Unter dem Pseudonym "Don Alphonso" schreibt ein Wirtschaftsjournalist, der eigentlich Kunsthistoriker ist, seit Jahren für die Website Dotcomtod.de ". Er versorgt seine Leserschaft mit Insidermeldungen, Gerüchten über die sogenannten Dotcom-Unternehmen. Auf dem Höhepunkt der New Economy war er extrem gefürchtet. Kaum einer kennt diese Szene besser.
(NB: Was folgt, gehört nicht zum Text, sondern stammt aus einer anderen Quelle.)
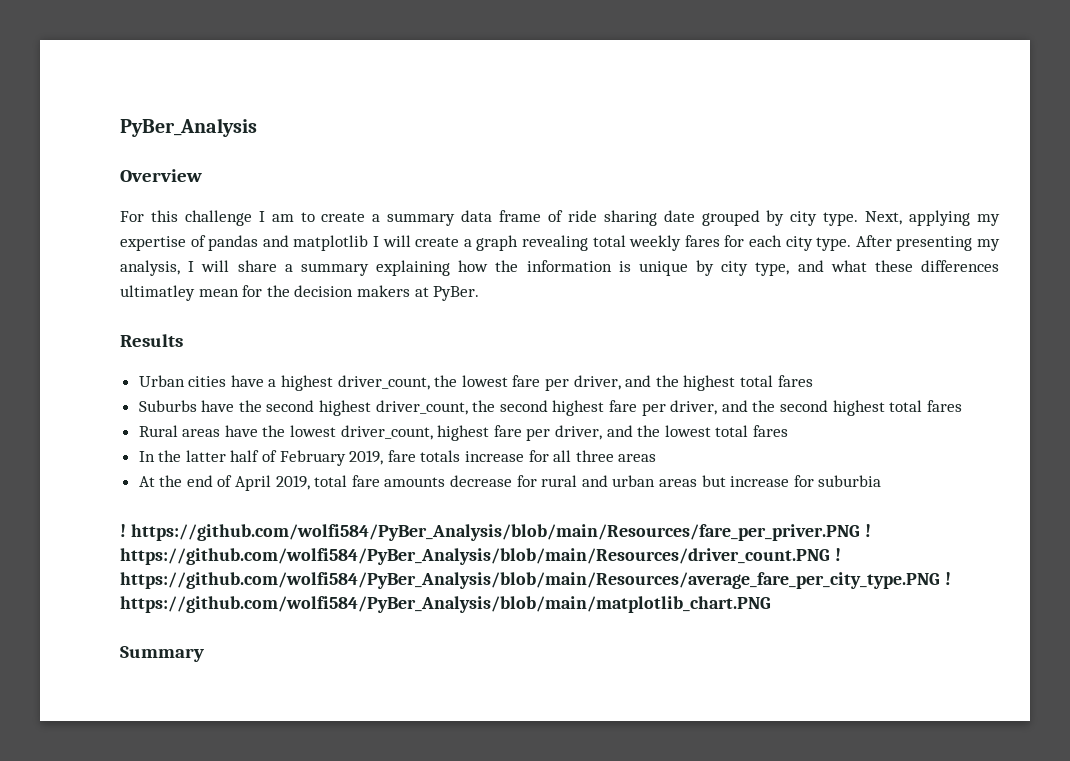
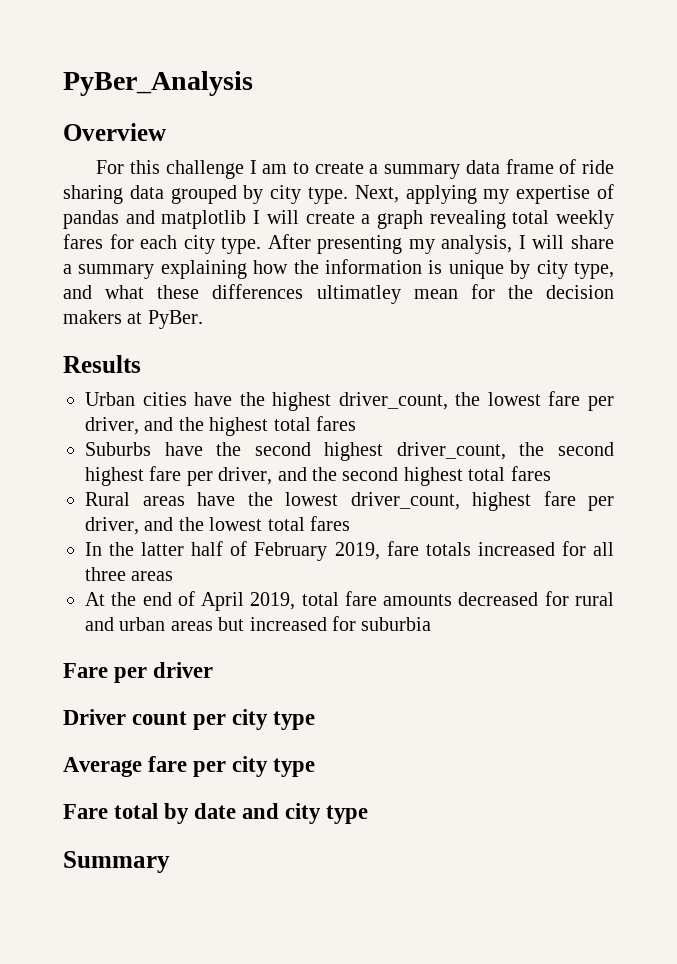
[663,210,695,222] date -> [129,185,164,199] data
[268,379,277,387] a -> [239,392,265,406] the
[465,451,525,462] increase -> [477,542,555,556] increased
[450,475,513,487] decrease -> [458,592,539,606] decreased
[730,476,790,487] increase -> [249,617,327,631] increased
[120,524,871,541] [120,548,841,565] [120,572,951,589] [120,596,771,613] ! https://github.com/wolfi584/PyBer_Analysis/blob/main/Resources/fare_per_priver.PNG ! https://github.com/wolfi584/PyBer_Analysis/blob/main/Resources/driver_count.PNG ! https://github.com/wolfi584/PyBer_Analysis/blob/main/Resources/average_fare_per_city_type.PNG ! https://github.com/wolfi584/PyBer_Analysis/blob/main/matplotlib_chart.PNG -> [63,662,214,683] [63,709,316,730] [63,756,316,777] [63,803,369,824] Fare per driver // Driver count per city type // Average fare per city type // Fare total by date and city type

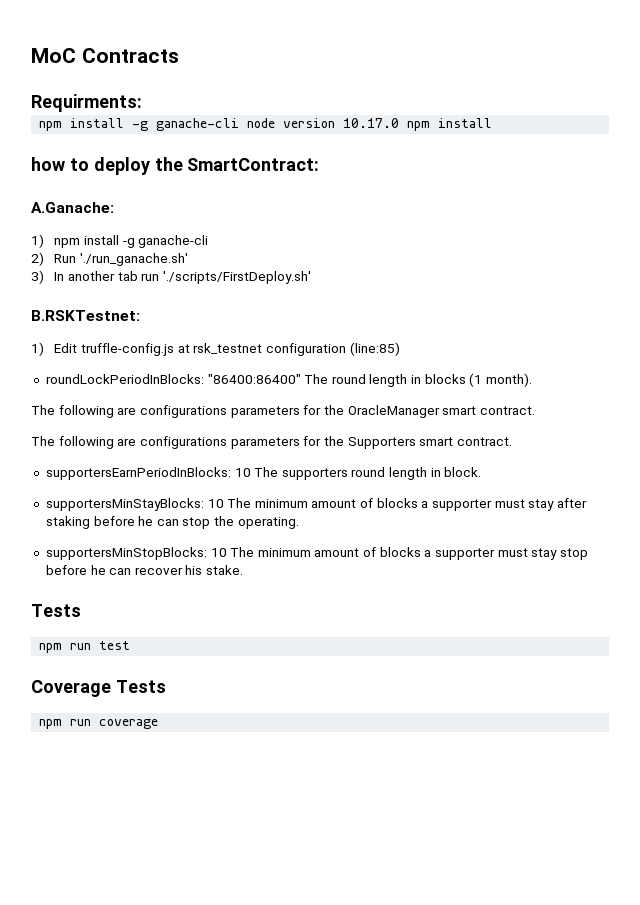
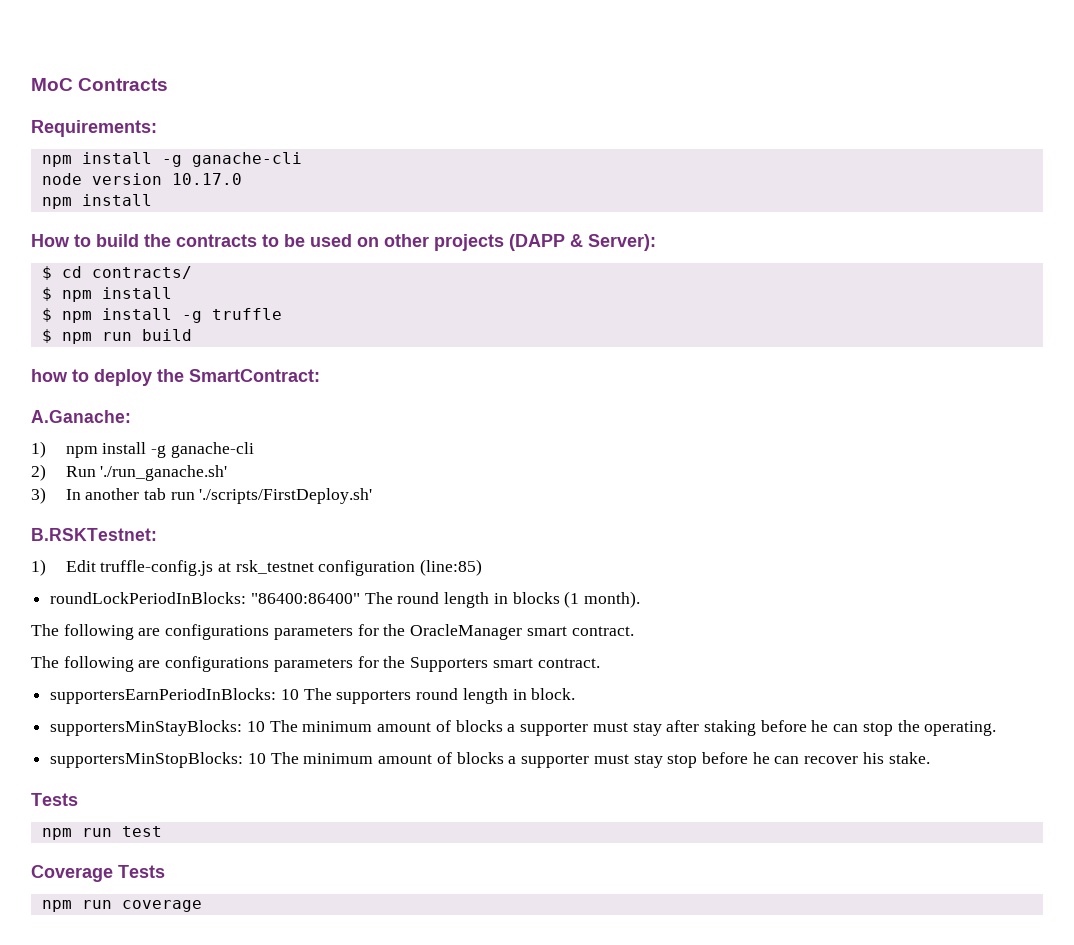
[31,94,142,112] [39,118,240,131] Requirments: // npm install -g ganache-cli -> [31,120,157,137] [41,152,302,167] Requirements: // npm install -g ganache-cli //
[407,118,493,131] npm install -> [41,194,152,209] [31,234,656,251] [41,266,192,280] [41,287,172,302] [41,308,282,323] [41,329,192,344] // npm install // How to build the contracts to be used on other projects (DAPP & Server): // $ cd contracts/ // $ npm install // $ npm install -g truffle // $ npm run build

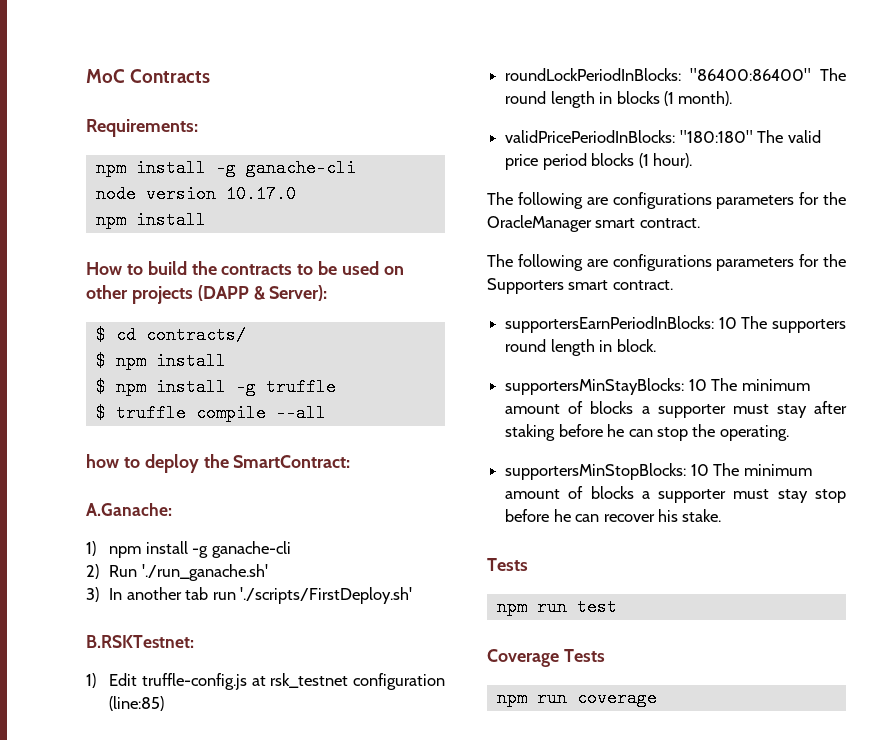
[61,329,192,344] npm run build -> [115,404,326,422] truffle compile --all
(641, 599) none -> [505,130,821,143] [505,153,692,170] // validPricePeriodInBlocks: "180:180" The valid price period blocks (1 hour).

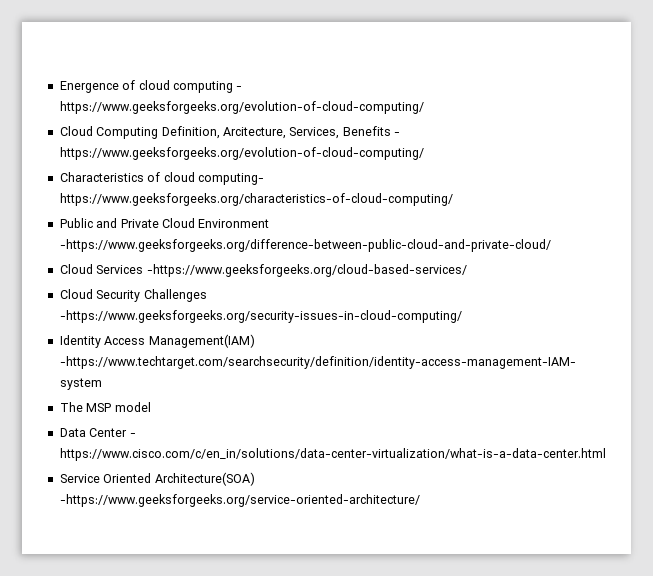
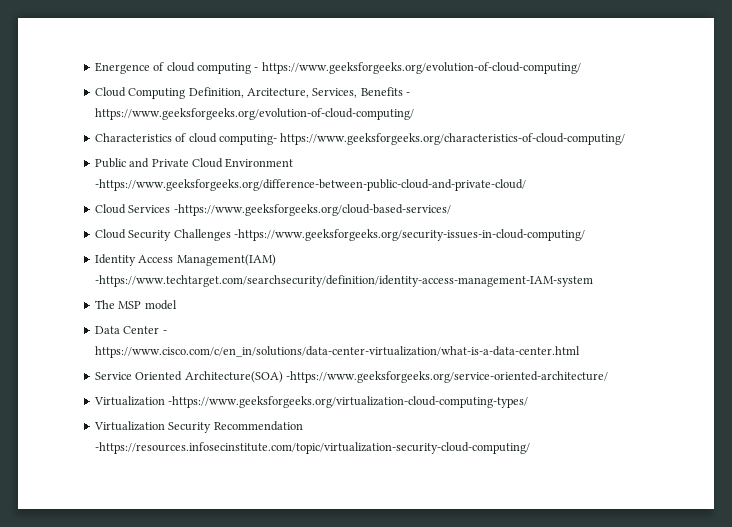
(420, 500) none -> [93,396,529,408] [93,421,303,433] [94,442,530,454] // Virtualization -https://www.geeksforgeeks.org/virtualization-cloud-computing-types/ // Virtualization Security Recommendation -https://resources.infosecinstitute.com/topic/virtualization-security-cloud-computing/

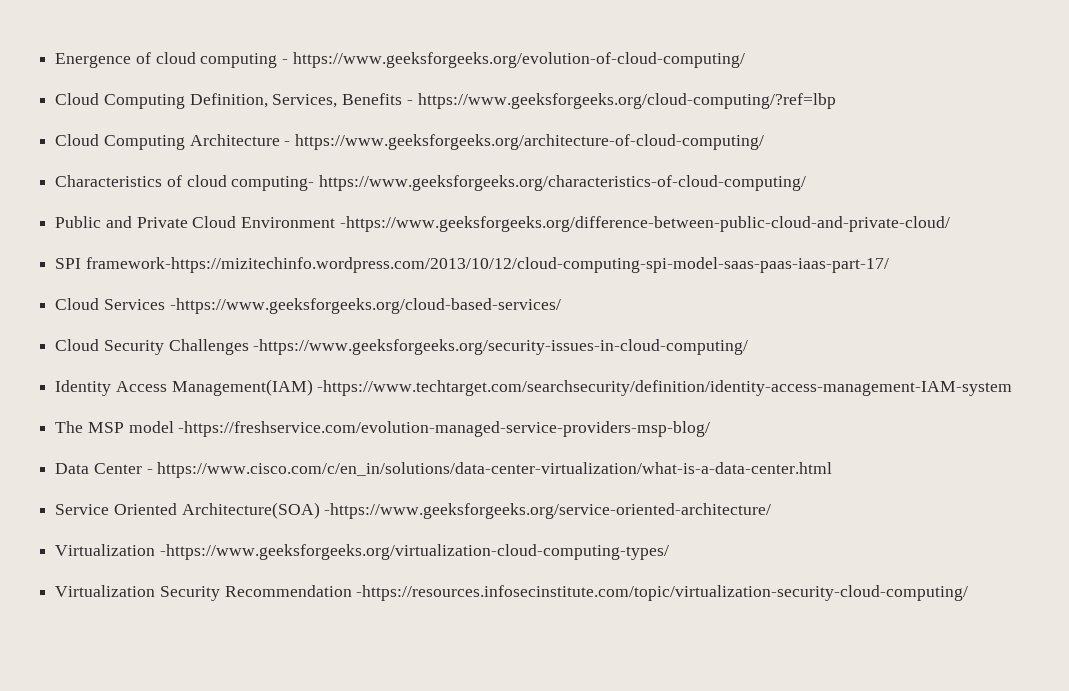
[246,88,309,98] Arcitecture, -> (268, 100) none
[94,108,414,120] https://www.geeksforgeeks.org/evolution-of-cloud-computing/ -> [417,93,836,109] [55,134,765,150] https://www.geeksforgeeks.org/cloud-computing/?ref=lbp // Cloud Computing Architecture - https://www.geeksforgeeks.org/architecture-of-cloud-computing/
(526, 185) none -> [55,257,889,273] // SPI framework-https://mizitechinfo.wordpress.com/2013/10/12/cloud-computing-spi-model-saas-paas-iaas-part-17/
(177, 305) none -> [178,421,711,437] -https://freshservice.com/evolution-managed-service-providers-msp-blog/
Nun hat Don Alphonso einen Roman geschrieben, witzig, bösartig und prägnant, der kein "Schlüsselroman" sein soll - dennoch hat man das Gefühl, jeden einzelnen Typen zu kennen. Ähnlichkeiten mit lebenden oder toten Unternehmen sind nicht wirklich rein zufällig.
Liquide
Sommer 2001 in der "Munich Area": Noch feiern die Start-Up Gründer mit ihrem
letzten Venture Capital Zuschuss heftige Parties, ziehen sich ein paar Lines
und düsen gegen Mittag mit ihren Luxusgeschäftswagen in ihre Luxusbüros, um
dort mal kurz die Marketingmanagerin flach zu legen. Doch das Ende ist schon
greifbar nahe und die Buffets auf den Parties sind auch nicht mehr, was sie
mal waren. In dieser Zeit der Unruhe schickt ein Investor ein Team los, um seine
Investitionen zu retten. Diese drei, zynisch, enttäuscht und psychisch angeschlagen
liquidieren nicht nur aus Geldgier, sondern auch aus persönlichen Motiven. Ein
rabenschwarzes Sittengemälde einer Szene, die von Medien und Politik hochgepuscht
wurde, um kurz darauf sehr tief zu fallen.